» **Required action**
Work out how many lines of the material below contain the word "fault", then write that number alone.

» **Data shown**

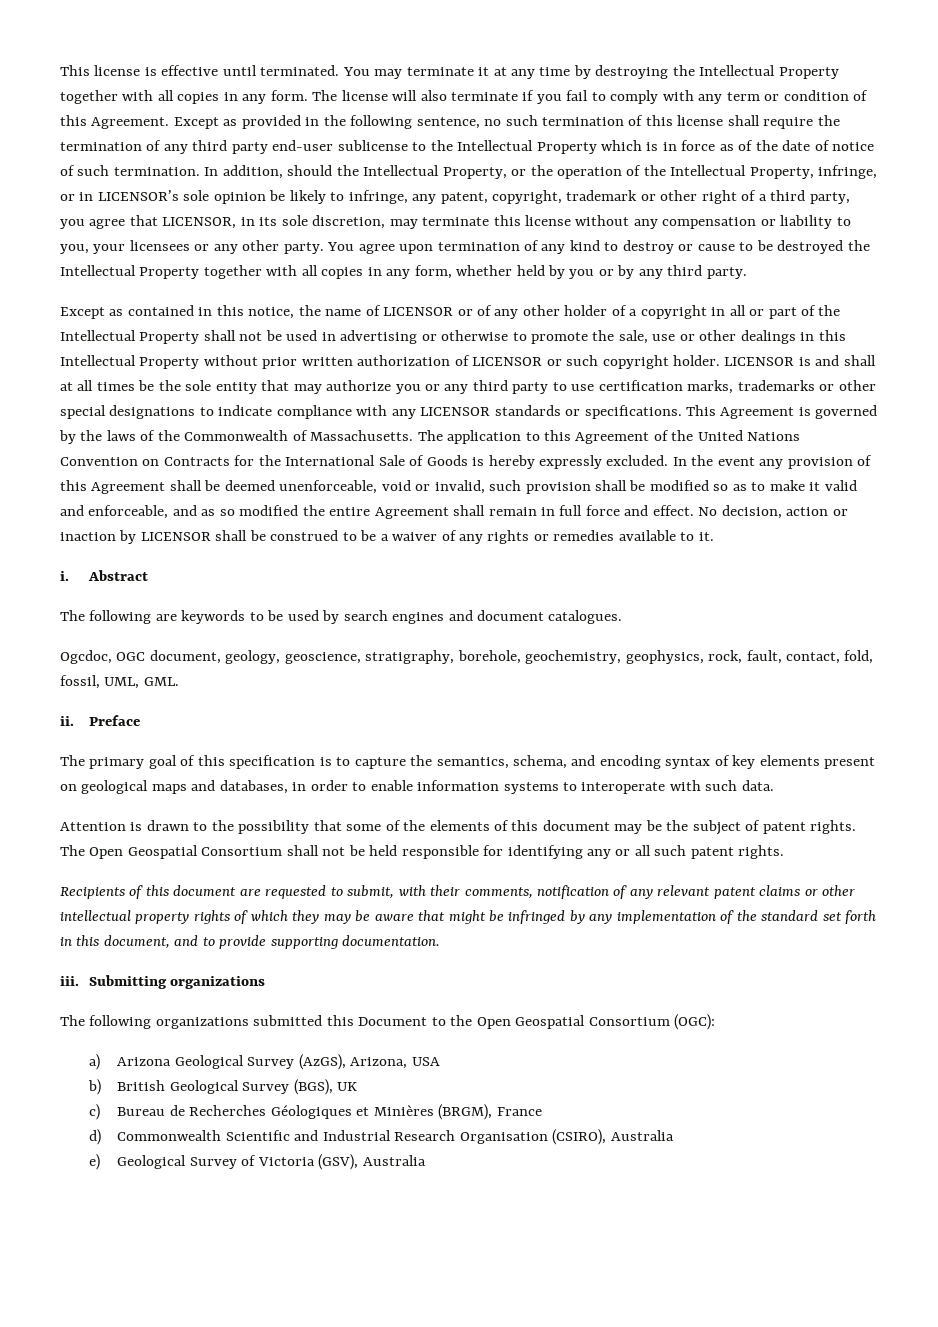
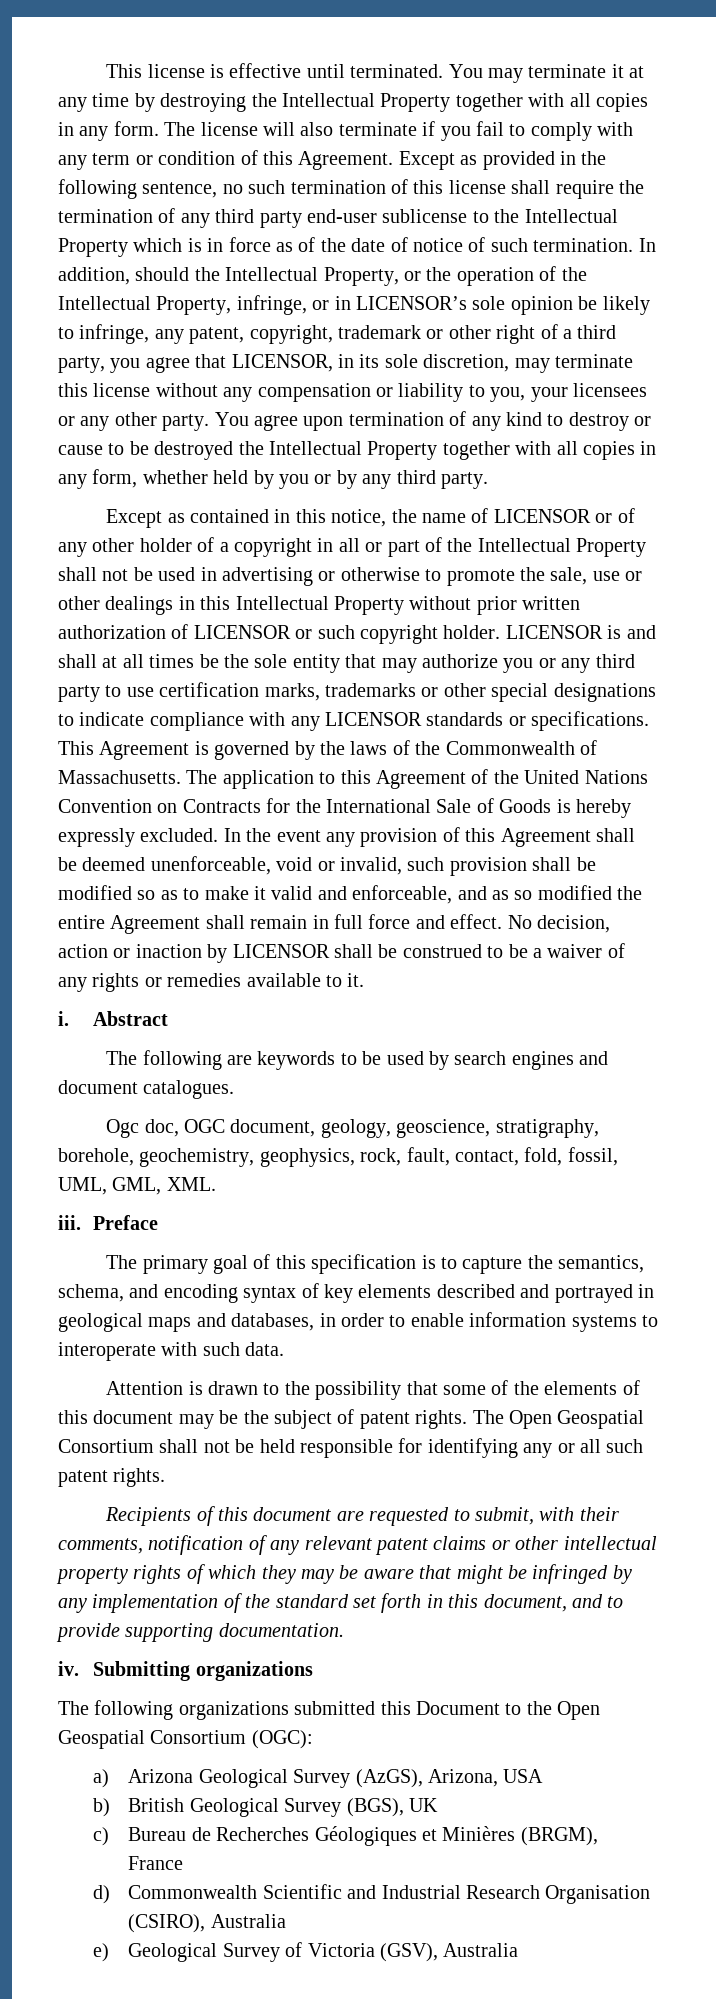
- Ogcdoc, OGC document, geology, geoscience, stratigraphy, borehole, geochemistry, geophysics, rock, fault, contact, fold, fossil, UML, GML.
- ii.
+ Ogc doc, OGC document, geology, geoscience, stratigraphy, borehole, geochemistry, geophysics, rock, fault, contact, fold, fossil, UML, GML, XML.
+ iii.
- The primary goal of this specification is to capture the semantics, schema, and encoding syntax of key elements present on geological maps and databases, in order to enable information systems to interoperate with such data.
+ The primary goal of this specification is to capture the semantics, schema, and encoding syntax of key elements described and portrayed in geological maps and databases, in order to enable information systems to interoperate with such data.
- iii.
+ iv.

» **Final answer**
2